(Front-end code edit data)
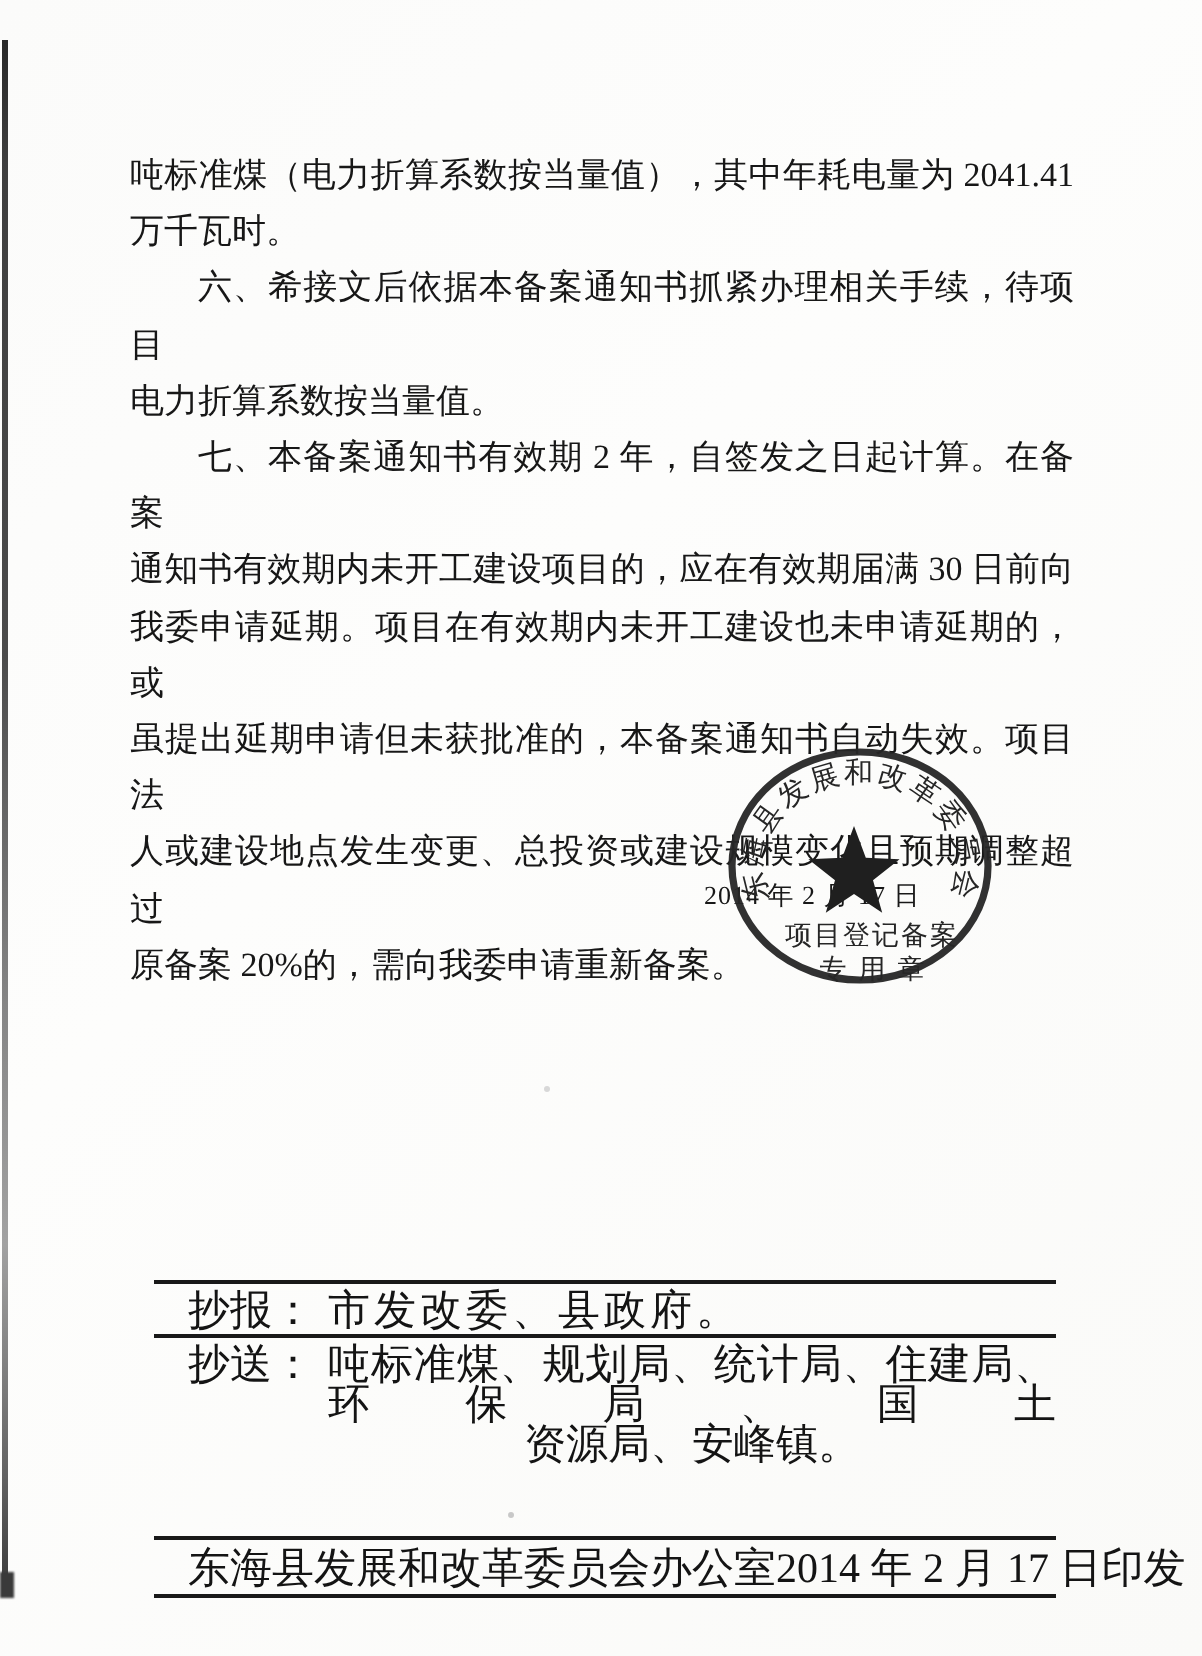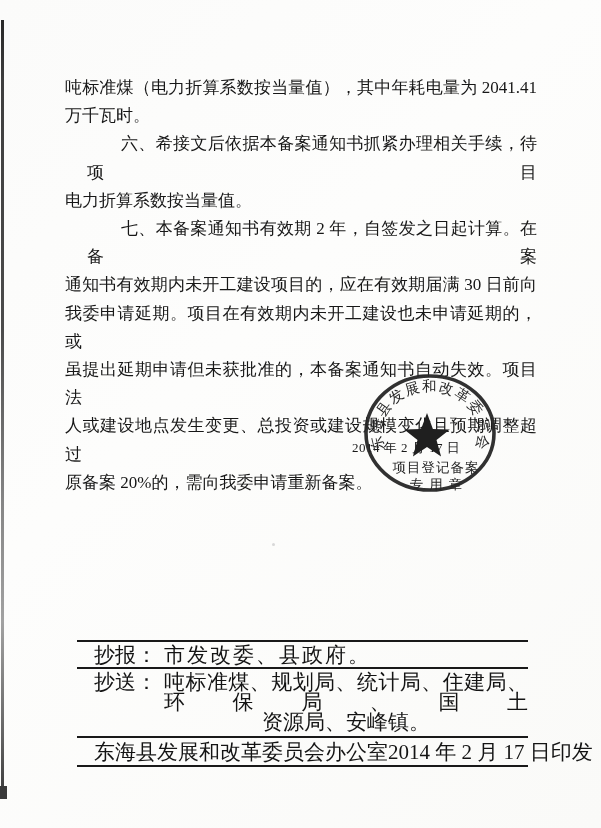--- a/index.html
+++ b/index.html
@@ -28,7 +28,7 @@
   }
   .line{white-space:normal;}
   .line.j{text-align:justify;text-align-last:justify;}
-  .line.ind{text-indent:34px;margin-left:22px;}
+  .line.ind{text-indent:34px;}
 
   
   .seal-date{

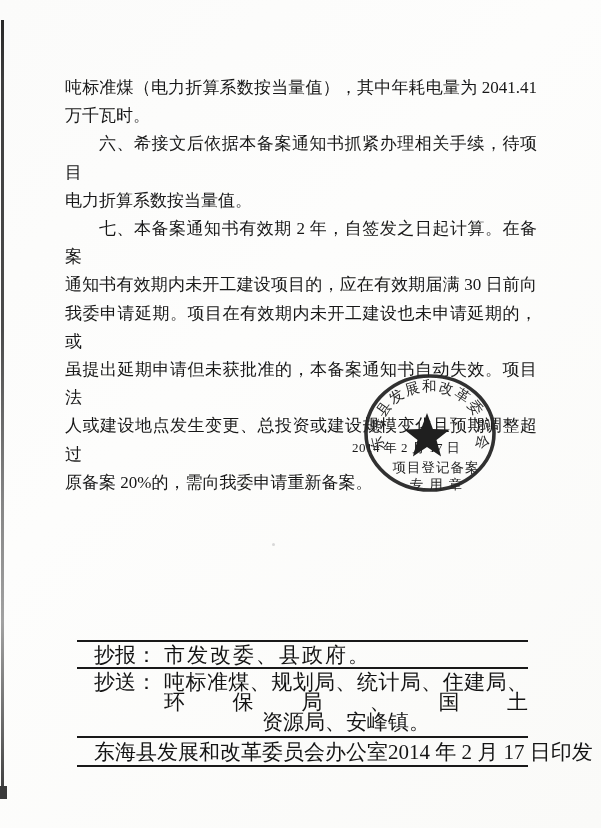--- a/index.html
+++ b/index.html
@@ -55,7 +55,7 @@
   .frow.r1{height:25px;align-items:center;padding-left:17px;}
   .frow.r1 .fcontent{letter-spacing:2px;}
   .frow.r2{padding:3px 0 4px 17px;line-height:20px;}
-  .frow.r3{height:27px;align-items:center;padding-left:17px;padding-right:26px;justify-content:space-between;}
+  .frow.r3{height:27px;align-items:center;padding-left:17px;padding-right:26px;justify-content:space-between;margin-top:32px;}
   .flabel{flex:0 0 auto;margin-right:7px;white-space:nowrap;}
   .fcontent2{flex:1 1 auto;display:block;}
   .cl{display:block;text-align:center;}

TASK ITEM:
Once the pictures are set aside, repeat the remaining data word for word.

TASK RESULT:
--- a/index.html
+++ b/index.html
@@ -28,7 +28,7 @@
   }
   .line{white-space:normal;}
   .line.j{text-align:justify;text-align-last:justify;}
-  .line.ind{text-indent:34px;margin-left:22px;}
+  .line.ind{text-indent:34px;}
 
   
   .seal-date{

--- a/index.html
+++ b/index.html
@@ -55,7 +55,7 @@
   .frow.r1{height:25px;align-items:center;padding-left:17px;}
   .frow.r1 .fcontent{letter-spacing:2px;}
   .frow.r2{padding:3px 0 4px 17px;line-height:20px;}
-  .frow.r3{height:27px;align-items:center;padding-left:17px;padding-right:26px;justify-content:space-between;}
+  .frow.r3{height:27px;align-items:center;padding-left:17px;padding-right:26px;justify-content:space-between;margin-top:32px;}
   .flabel{flex:0 0 auto;margin-right:7px;white-space:nowrap;}
   .fcontent2{flex:1 1 auto;display:block;}
   .cl{display:block;text-align:center;}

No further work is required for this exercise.